Megan and Malorie met Sheila Randall in her sparsely stocked two-story general store, which had SEED LADY painted on the front windows. Her store seemed to be the only business that had been able to fully adapt to the rapidly changing marketplace. Instead of cobbling together multipliers for prices in the now almost completely destroyed U.S. dollar, she priced all of her merchandise directly in pre-1965 silver coin. The only mathematical calculation came into play when someone wanted to pay in one-ounce (or fractional) .999 fine silver trade coins or bars, or in gold.

Sheila had exotic good looks and wavy black hair, which she attributed to her Creole ancestry. Although she could pass for white, her son was much darker skinned and much more obviously African-American. Megan asked Dustin if this would prove difficult for her, as a young widow in a rural southern small town, but her store had been an immediate success. With the economy in tatters, people desperately wanted to trade. And her starting inventory—countless thousands of seeds in small paper packets—was quite sought after. She had the right business mind-set, in the right place (a secure small town), at the right time. And she had her son standing by with a shotgun to back her up.
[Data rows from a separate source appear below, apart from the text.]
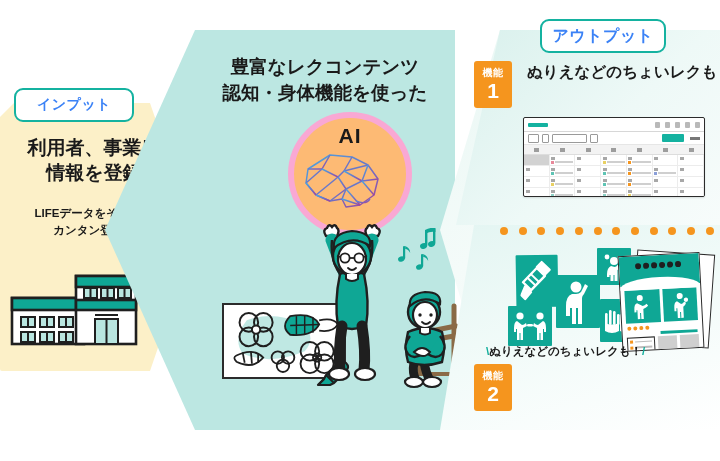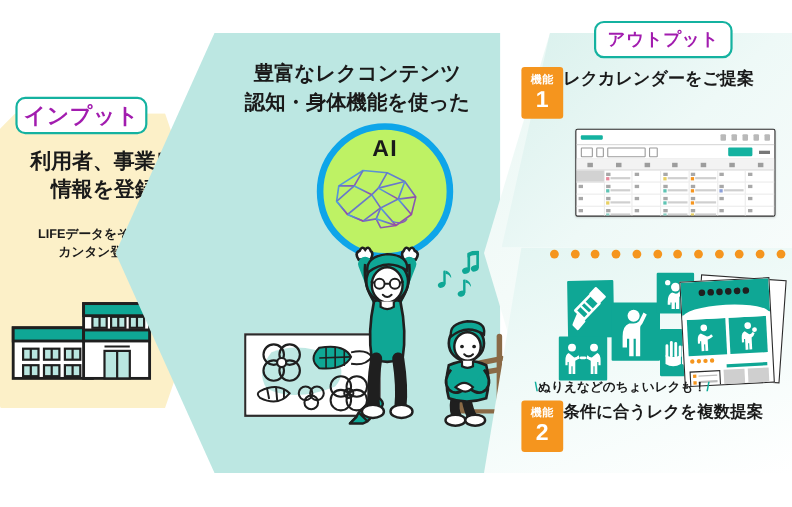--- a/index.html
+++ b/index.html
@@ -36,33 +36,33 @@
   .panel-output-bot{
     position:absolute;left:440px;top:225px;width:280px;height:205px;
     background:linear-gradient(160deg,#e3f5f2 0%,#f2fbf9 50%,#ffffff 100%);
     clip-path:polygon(34px 0,280px 0,280px 205px,0 205px);
   }
 
   
   .pill{
     position:absolute;background:#ffffff;border:2.5px solid #14b2a0;
     border-radius:9px;display:flex;align-items:center;justify-content:center;
-    color:#a21caf;font-weight:bold;letter-spacing:.5px;
-  }
-  #pill-input{left:14px;top:88px;width:116px;height:30px;font-size:20px;}
+    color:#3b82f6;font-weight:bold;letter-spacing:.5px;
+  }
+  #pill-input{left:14px;top:88px;width:116px;height:30px;font-size:14px;}
   #pill-output{left:540px;top:19px;width:122px;height:30px;font-size:16px;}
 
   
   .hd{position:absolute;color:#1a1a1a;font-weight:bold;line-height:1.32;text-align:center;}
   #input-title{left:8px;top:135px;width:172px;font-size:19px;letter-spacing:0px;}
   #input-sub{left:8px;top:205px;width:172px;font-size:11.5px;line-height:1.45;}
   #center-title{left:185px;top:54px;width:280px;font-size:18.5px;line-height:1.38;}
 
   
-  .feat{position:absolute;display:flex;align-items:flex-start;gap:0;}
+  .feat{position:absolute;display:flex;align-items:flex-start;gap:15px;}
   .badge{
     width:38px;height:47px;background:#f5951e;color:#fff;border-radius:3px;
     display:flex;flex-direction:column;align-items:center;justify-content:center;
     flex:0 0 auto;line-height:1;
   }
   .badge .b1{font-size:10px;font-weight:bold;letter-spacing:.5px;}
   .badge .b2{font-size:21px;font-weight:bold;margin-top:2px;}
   .feat-txt{font-size:15.5px;font-weight:bold;color:#1a1a1a;line-height:1.30;padding-top:1px;}
   #feat1{left:474px;top:61px;}
   #feat2{left:474px;top:364px;}
@@ -130,21 +130,21 @@
   #sh-front .bk-list{flex:1.15;border:1px solid #2b2b2b;height:26px;padding:2px;}
   #sh-front .bk-li{display:flex;align-items:center;gap:2px;margin-bottom:2.5px;}
   #sh-front .bk-li s{width:3px;height:3px;background:#f5951e;display:block;text-decoration:none;}
   #sh-front .bk-li b{flex:1;height:1.5px;background:#bcbcbc;display:block;}
   #sh-front .bk-gray{flex:1;background:#cfcfcf;height:26px;}
   #sh-front .bk-gray2{flex:1;background:#cfcfcf;height:26px;}
 
   
   #ai{
     position:absolute;left:288px;top:112px;width:112px;height:112px;border-radius:50%;
-    background:#bef264;border:6px solid #0ea5e9;
+    background:#fdba74;border:6px solid #f9a8d4;
     display:flex;flex-direction:column;align-items:center;
   }
   #ai .ai-txt{font-size:21px;font-weight:bold;color:#1a1a1a;margin-top:6px;letter-spacing:1px;}
   #ai .ai-brain{position:absolute;left:6px;top:33px;}
 
   
   #color-sheet{position:absolute;left:222px;top:303px;width:120px;height:72px;
     background:#fff;border:2px solid #2b2b2b;}
   #crayon{position:absolute;left:314px;top:355px;}
 
@@ -410,21 +410,21 @@
   <div class="panel-output-bot"></div>
 
   <div class="pill" id="pill-output">アウトプット</div>
 
   <div class="feat" id="feat1">
     <div class="badge">
       <span class="b1">機能</span>
       <span class="b2">1</span>
     </div>
     <div class="feat-txt">
-      <div>レクカレンダーをご提案</div>
+      <div>ぬりえなどのちょいレクも</div>
     </div>
   </div>
 
   <div id="cal">
     <div class="cal-top">
       <span class="cal-logo"></span>
       <span class="cal-icons">
         <i></i>
         <i></i>
         <i></i>
@@ -731,17 +731,16 @@
   <div id="nurie">
     <span class="slash">\</span><span>ぬりえなどのちょいレクも！</span><span class="slash">/</span>
   </div>
 
   <div class="feat" id="feat2">
     <div class="badge">
       <span class="b1">機能</span>
       <span class="b2">2</span>
     </div>
     <div class="feat-txt">
-      <div>条件に合うレクを複数提案</div>
     </div>
   </div>
 
 </div>
 
 </body></html>

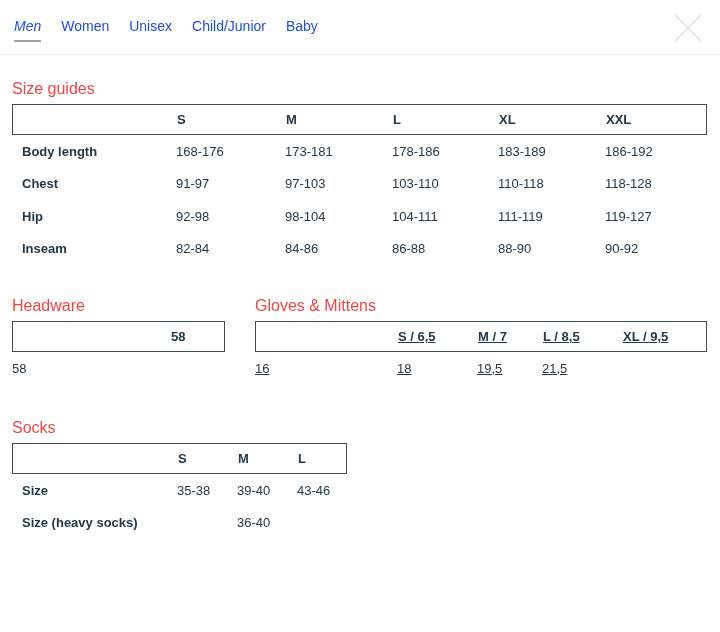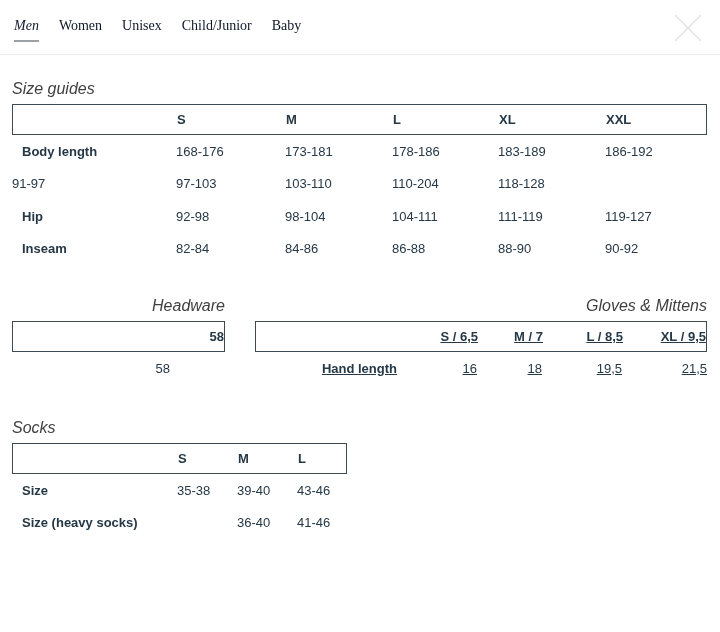--- a/index.html
+++ b/index.html
@@ -18,24 +18,23 @@
     border-bottom: 1px solid #ececec;
     box-sizing: border-box;
   }
   .tabs {
     display: flex;
     column-gap: 20px;
     padding: 18px 0 0 14px;
   }
   .tab {
     font-size: 14px;
-    color: #0f172a;
+    color: #1d4ed8;
     cursor: pointer;
     white-space: nowrap;
-    font-family: Liberation Serif, serif;
   }
   .tab.active {
     font-style: italic;
     font-weight: 500;
     padding-bottom: 6px;
     border-bottom: 2px solid #9aa0a4;
   }
   .close-btn {
     position: absolute;
     top: 13px; right: 17px;
@@ -43,27 +42,26 @@
     cursor: pointer;
   }
 
   
   .content { margin: 0 13px 0 12px; }
 
   h2.section-title {
     font-size: 16px;
     line-height: 19px;
     font-weight: 500;
-    color: #404040;
+    color: #ef4444;
     margin: 0 0 6px 0;
-    font-style: italic;
   }
 
   .section-sg { margin-top: 24px; }
-  .duo { margin-top: 31px; display: flex; text-align: right; }
+  .duo { margin-top: 31px; display: flex; }
   .col-headware { width: 213px; }
   .col-gloves { width: 452px; margin-left: 30px; }
   .section-socks { margin-top: 34px; }
 
   .box {
     border: 1px solid #3e4a54;
     height: 31px;
     box-sizing: border-box;
     align-items: center;
   }
@@ -115,24 +113,25 @@
     <div>
       <div class="row grid grid-main w-main">
         <span class="cell label-cell">Body length</span>
         <span class="cell">168-176</span>
         <span class="cell">173-181</span>
         <span class="cell">178-186</span>
         <span class="cell">183-189</span>
         <span class="cell">186-192</span>
       </div>
       <div class="row grid grid-main w-main">
+        <span class="cell label-cell">Chest</span>
         <span class="cell">91-97</span>
         <span class="cell">97-103</span>
         <span class="cell">103-110</span>
-        <span class="cell">110-204</span>
+        <span class="cell">110-118</span>
         <span class="cell">118-128</span>
       </div>
       <div class="row grid grid-main w-main">
         <span class="cell label-cell">Hip</span>
         <span class="cell">92-98</span>
         <span class="cell">98-104</span>
         <span class="cell">104-111</span>
         <span class="cell">111-119</span>
         <span class="cell">119-127</span>
       </div>
@@ -162,21 +161,20 @@
     <section class="col-gloves">
       <h2 class="section-title">Gloves &amp; Mittens</h2>
       <div class="box grid grid-gloves">
         <span class="cell label-cell"></span>
         <span class="cell head">S / 6,5</span>
         <span class="cell head">M / 7</span>
         <span class="cell head">L / 8,5</span>
         <span class="cell head">XL / 9,5</span>
       </div>
       <div class="row-duo grid grid-gloves">
-        <span class="cell label-cell">Hand length</span>
         <span class="cell">16</span>
         <span class="cell">18</span>
         <span class="cell">19,5</span>
         <span class="cell">21,5</span>
       </div>
     </section>
   </div>
 
   <section class="section-socks">
     <h2 class="section-title">Socks</h2>
@@ -189,17 +187,16 @@
     <div class="row-socks grid grid-socks w-socks">
       <span class="cell label-cell">Size</span>
       <span class="cell">35-38</span>
       <span class="cell">39-40</span>
       <span class="cell">43-46</span>
     </div>
     <div class="row-socks grid grid-socks">
       <span class="cell label-cell">Size (heavy socks)</span>
       <span class="cell"></span>
       <span class="cell">36-40</span>
-      <span class="cell">41-46</span>
     </div>
   </section>
 
 </main>
 
 </body></html>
Megan and Malorie both became good friends of Sheila, in part because they all spoke French. They spent many hours chatting in French and relished comparing the peculiar differences between Canadian French and Louisiana Creole French.

•   •   •

It wasn’t long before Dustin was reassigned as a homicide and missing persons investigator. This proved to be a frustrating and largely fruitless job. With the power grid and Internet down, he had no access to databases such as NCIC, driver’s licenses, and motor vehicle registration. Being thrown back to nineteenth-century technology made it very difficult for Dustin to make headway, and he had a mountain of open case files.